What the task asks: Look in the material below for the line holding "[12,758,139,797] 13 013". Set it down exactly, with each later line up to and including the line holding "[12,1213,132,1251] 44 821".

Data for this exercise:
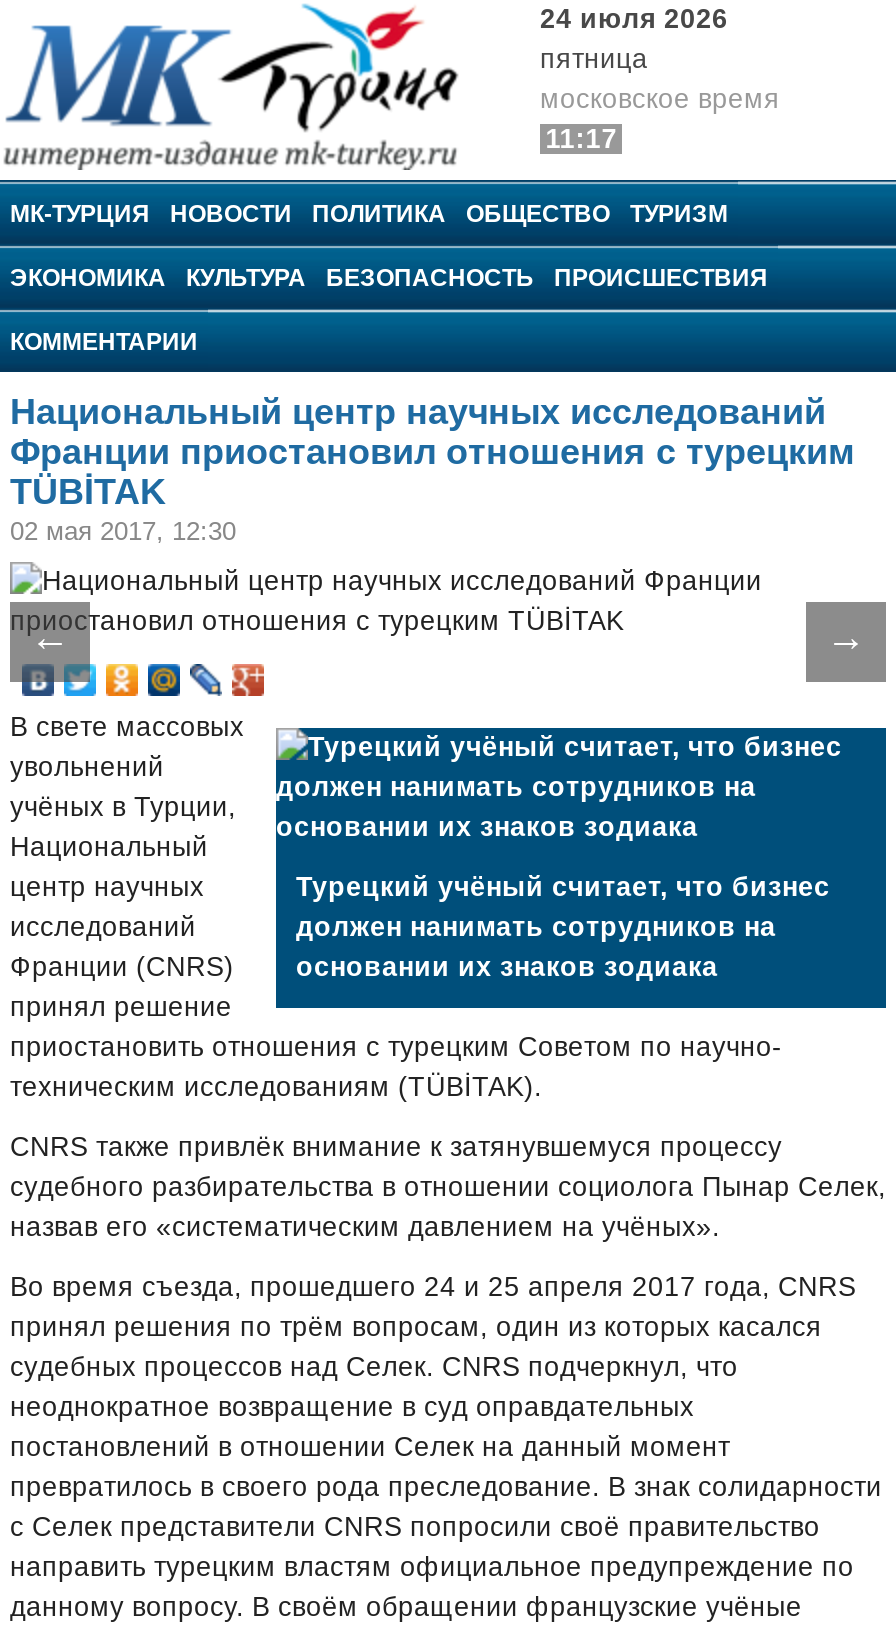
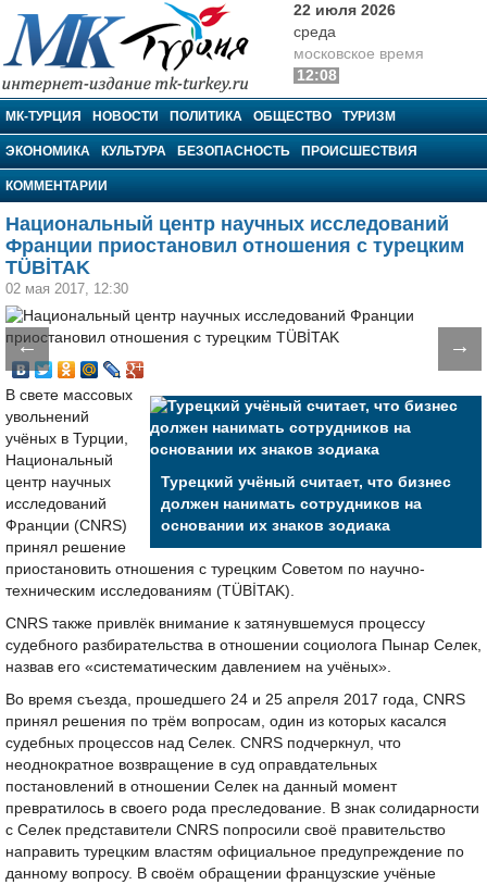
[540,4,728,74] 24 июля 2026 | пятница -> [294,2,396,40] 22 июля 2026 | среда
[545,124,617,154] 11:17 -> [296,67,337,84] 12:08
==
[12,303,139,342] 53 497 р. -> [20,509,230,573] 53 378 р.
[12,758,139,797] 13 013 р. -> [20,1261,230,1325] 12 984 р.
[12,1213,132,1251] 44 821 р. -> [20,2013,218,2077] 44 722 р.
--
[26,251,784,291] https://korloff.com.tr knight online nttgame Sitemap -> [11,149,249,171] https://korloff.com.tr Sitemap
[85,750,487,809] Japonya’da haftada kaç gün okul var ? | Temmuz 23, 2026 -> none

Response below:
[12,758,139,797] 13 013 р. -> [20,1261,230,1325] 12 984 р.
[12,1213,132,1251] 44 821 р. -> [20,2013,218,2077] 44 722 р.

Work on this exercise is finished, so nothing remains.